What We Need To Learn From The World’s Largest Data Leak?

What We Need To Learn From The Worlds Largest Data Leak

Troy Hunt, a prolific cybersecurity researcher has probably assembled one of the largest data leak collection in the world at the time of this writing. A collection of aggregate massive leaks containing 773 million email addresses and around 21 million passwords. Dubbed ‘Collection #1’, when laid out in a spreadsheet, it will occupy 2,692,818,238 rows.

“Collection #1 is a set of email addresses and passwords totaling 2,692,818,238 rows. It’s made up of many different individual data breaches from literally thousands of different sources,” explained by Hunt.

Anonymous sources gave him a lead to track down a huge stash of files, measuring 87 GB from MEGA (a mainstream cloud storage service). The 87GB data stash is contained in the 12,000 files.

World's Largest Data Leak

“However, what I can say is that my own personal data is there and it’s accurate; right email address and a password I used many years ago,” revealed Hunt.

With the information at hand, Hunt voluntarily created a website haveibeenpwned.com, in order for people to search their email address and see if their email accounts one way or another was part of the data leak contained in the collection. Newly created email accounts are more likely to produce ‘Good news – no pwnage found!’which indicates that cybercriminals involved in the data leaks didn’t get a hold of the user’s email address. A message ‘Oh no – pwned!’ indicate that the email account of the user somehow was part of the hacked data now at the hands of cybercriminals.

One of the biggest data leaks in an email system was Yahoo, that happened in 2013 covering 3 billion Yahoomail accounts. Most of the ‘Oh no – pwned!” result came from old Yahoo emails predating the year 2013. This was very damaging to Yahoo as their user base dwindled in favor of their more popular rival, Gmail due to the incident.

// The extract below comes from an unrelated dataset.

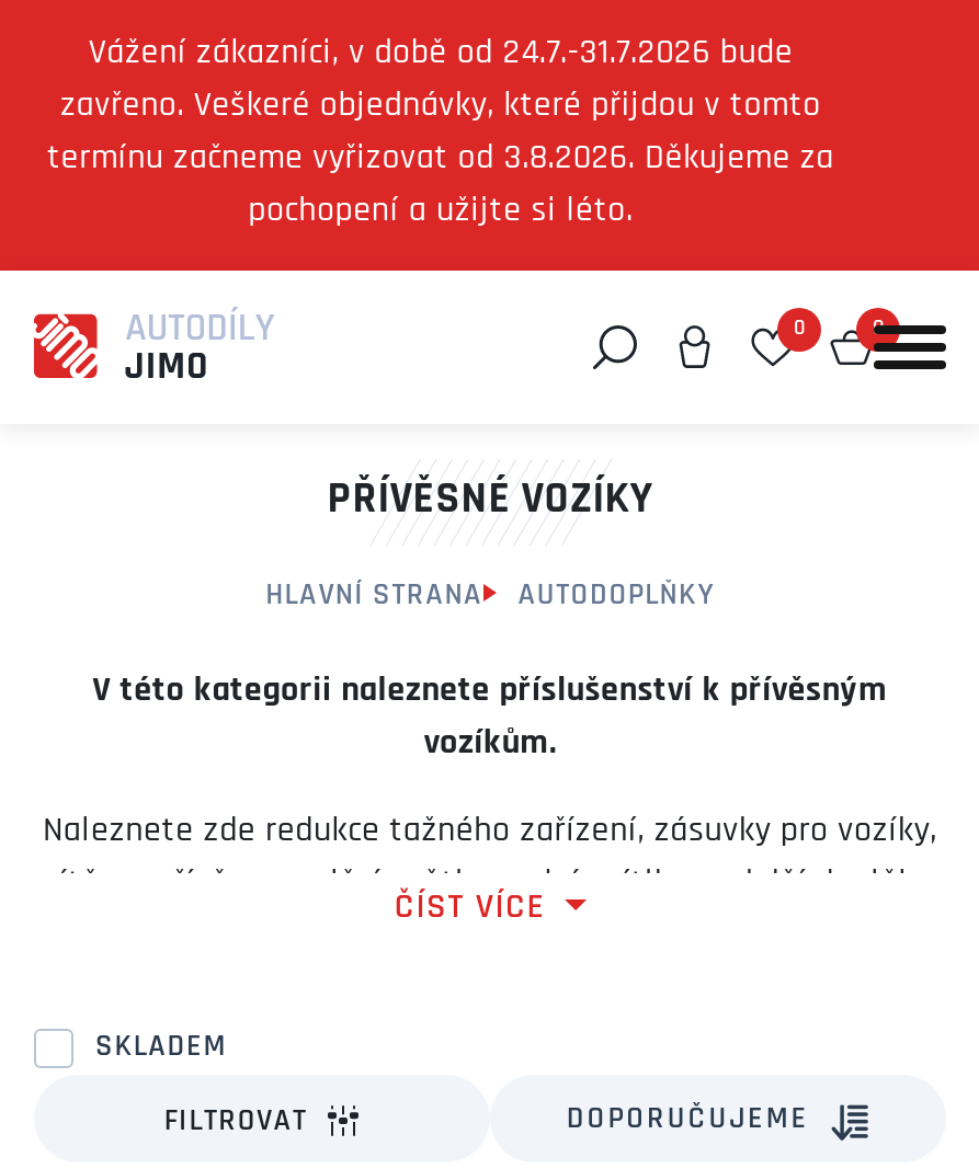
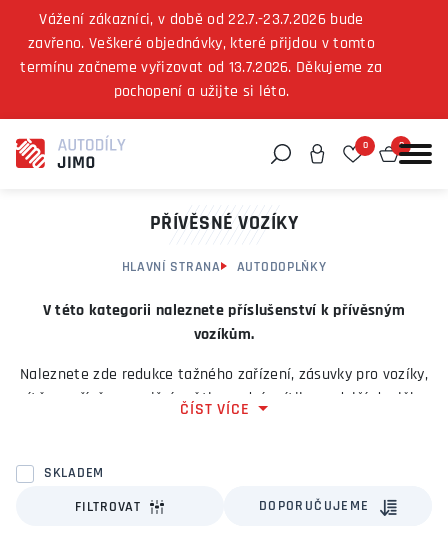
[88,36,793,71] Vážení zákazníci, v době od 24.7.-31.7.2026 bude -> [39,12,364,28] Vážení zákazníci, v době od 22.7.-23.7.2026 bude
[47,141,834,176] termínu začneme vyřizovat od 3.8.2026. Děkujeme za -> [20,60,383,76] termínu začneme vyřizovat od 13.7.2026. Děkujeme za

It is easy to just abandon a personal email account if it tends to be included in the Pwned Password list provided by Mr. Hunt. The only silver lining is for users to ensure that their passwords will be kept secure from this point going forward. Surely if someone asked us how many passwords we have or how many services we put some type of verification with username and password that number would surely exceed 15 per individual. We also manage our own social network accounts in which we have a username and password to access them.

A typical user will probably repeat an already used password across multiple accounts, or with easy variations to be able to remember them, but this is a big security failure. For the fact that if someone with bad intentions knew our password could do a lot of damage in the services in which we are registered. The solution is very simple and will not leave you indifferent: password managers, Programs capable of remembering passwords and users that we have previously added and thus help us remember them, which also allow creating more secure passwords, no matter how difficult they may be.